I don't think BMW will drop a V12 in many of its models at all due to weight issues. The E63/E64 is the replacement to the E31 8 series. Our V8's of today in the 645Ci and 650i are producing more power than all the V12's in the old 8 (except the 850CSi). My bet is the next generation of M5/M6 will be turbocharged V8's.

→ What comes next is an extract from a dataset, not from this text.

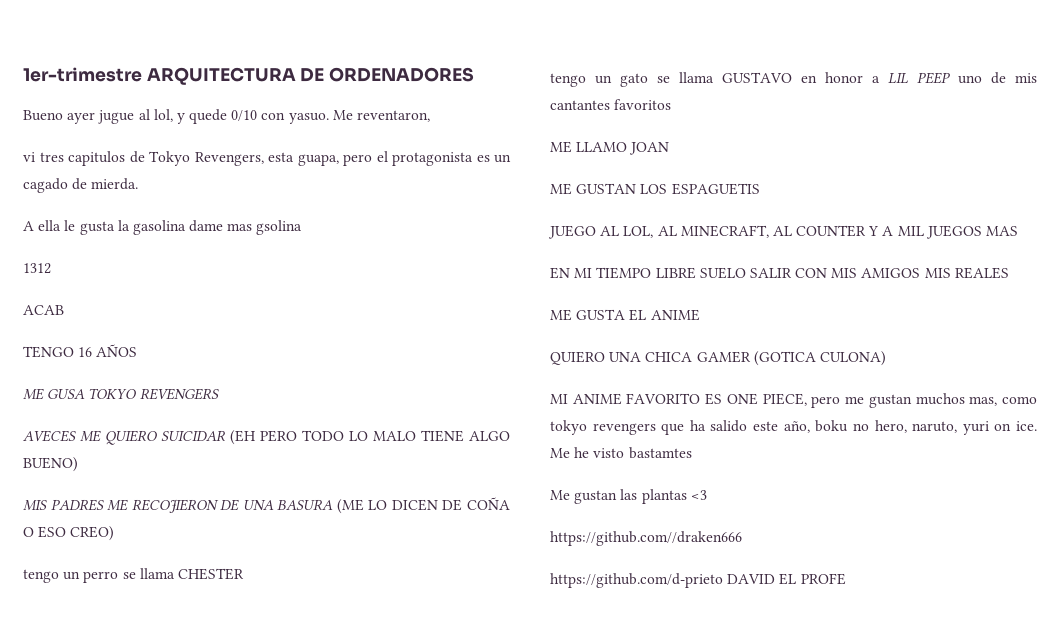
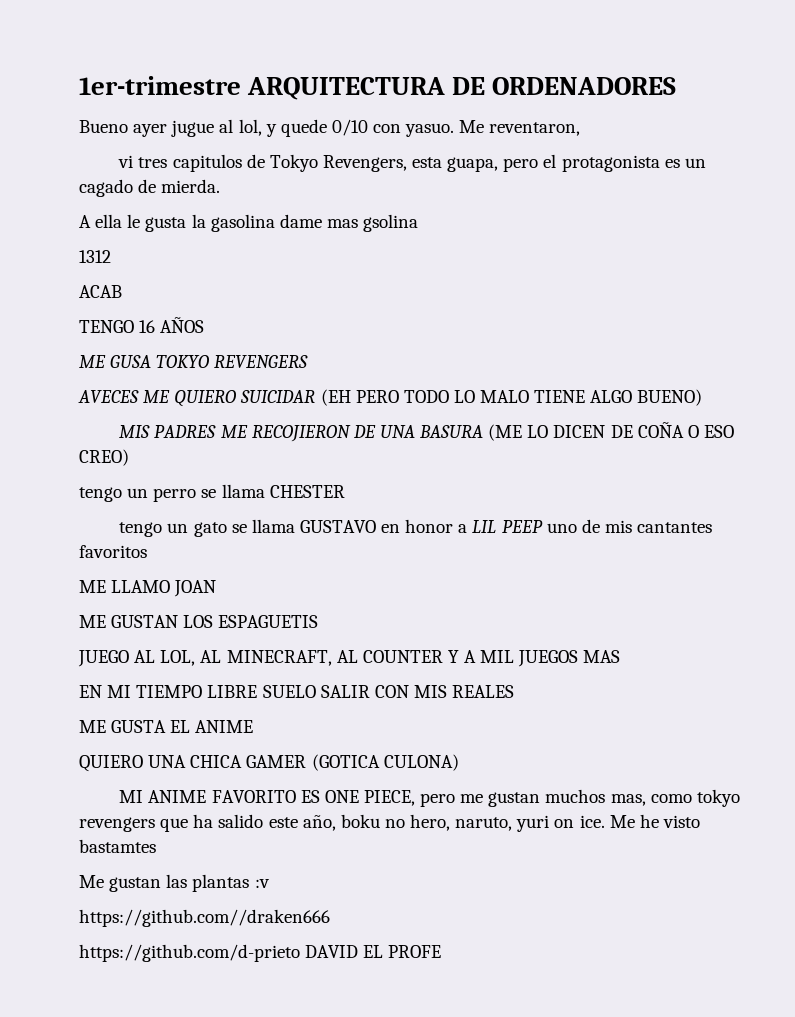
- EN MI TIEMPO LIBRE SUELO SALIR CON MIS AMIGOS MIS REALES
+ EN MI TIEMPO LIBRE SUELO SALIR CON MIS REALES
- Me gustan las plantas <3
+ Me gustan las plantas :v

Rumour is the Z6/Z10 name will compete with the SL.


----------



## momo_oo[][]oo (May 23, 2007)

*8 Series In Progress*

OK THE 8 SERIES THEY ARE WORKING ON IT AND ITS GOONA BE CALLED SOMTHING cs
THEY ALREADY HAVE PRODUCED THE CONCEPT AND IT APPEARED ON GENEVA AUTOSHOW 2007 
ITS SOMTHING ELSE ,GOD KNOW S HOW MUCH THAT ONE WOULD BE
YOU CAN LOOK AT IT @ BIMMER MAGAZINE AUGUST ISSUE OR 
http://bimmer-mag.com/
ENJOY:bigpimp:


----------



## 760Lifan (Oct 6, 2004)

Bmw<3r said:


> Probaly the 7 and the 8 got mixed up? 2008 7 series... Sounds kinda weird tho


:dunno: The 2008 7-series won't be out until October...


----------



## andynolife (Dec 13, 2006)

momo1978mohi said:


> OK THE 8 SERIES THEY ARE WORKING ON IT AND ITS GOONA BE CALLED SOMTHING cs
> THEY ALREADY HAVE PRODUCED THE CONCEPT AND IT APPEARED ON GENEVA AUTOSHOW 2007
> ITS SOMTHING ELSE ,GOD KNOW S HOW MUCH THAT ONE WOULD BE
> YOU CAN LOOK AT IT @ BIMMER MAGAZINE AUGUST ISSUE OR
> ...


from my understanding 
the so called CS series is BMW's answer to MB's CLS class ~ a coupe like 4 door 
for the 8 series, its something else that i dont think any of us have seen


----------